Edit difference data:
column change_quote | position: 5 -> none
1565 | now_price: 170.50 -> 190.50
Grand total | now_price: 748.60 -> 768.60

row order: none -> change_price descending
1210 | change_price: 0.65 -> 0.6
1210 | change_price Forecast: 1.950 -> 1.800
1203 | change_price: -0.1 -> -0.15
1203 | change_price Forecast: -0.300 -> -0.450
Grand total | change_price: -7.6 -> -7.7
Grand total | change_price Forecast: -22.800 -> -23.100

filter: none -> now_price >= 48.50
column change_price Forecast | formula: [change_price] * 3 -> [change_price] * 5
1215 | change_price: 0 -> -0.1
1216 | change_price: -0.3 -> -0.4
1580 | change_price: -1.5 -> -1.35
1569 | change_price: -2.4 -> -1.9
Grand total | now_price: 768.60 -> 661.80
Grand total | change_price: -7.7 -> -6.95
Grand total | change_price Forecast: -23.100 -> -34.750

*Exercise requirements*. Reproduce every entry exactly, with nothing added or dropped.

*Your solution*.
column change_quote | position: 5 -> none
1565 | now_price: 170.50 -> 190.50
Grand total | now_price: 748.60 -> 768.60

row order: none -> change_price descending
1210 | change_price: 0.65 -> 0.6
1210 | change_price Forecast: 1.950 -> 1.800
1203 | change_price: -0.1 -> -0.15
1203 | change_price Forecast: -0.300 -> -0.450
Grand total | change_price: -7.6 -> -7.7
Grand total | change_price Forecast: -22.800 -> -23.100

filter: none -> now_price >= 48.50
column change_price Forecast | formula: [change_price] * 3 -> [change_price] * 5
1215 | change_price: 0 -> -0.1
1216 | change_price: -0.3 -> -0.4
1580 | change_price: -1.5 -> -1.35
1569 | change_price: -2.4 -> -1.9
Grand total | now_price: 768.60 -> 661.80
Grand total | change_price: -7.7 -> -6.95
Grand total | change_price Forecast: -23.100 -> -34.750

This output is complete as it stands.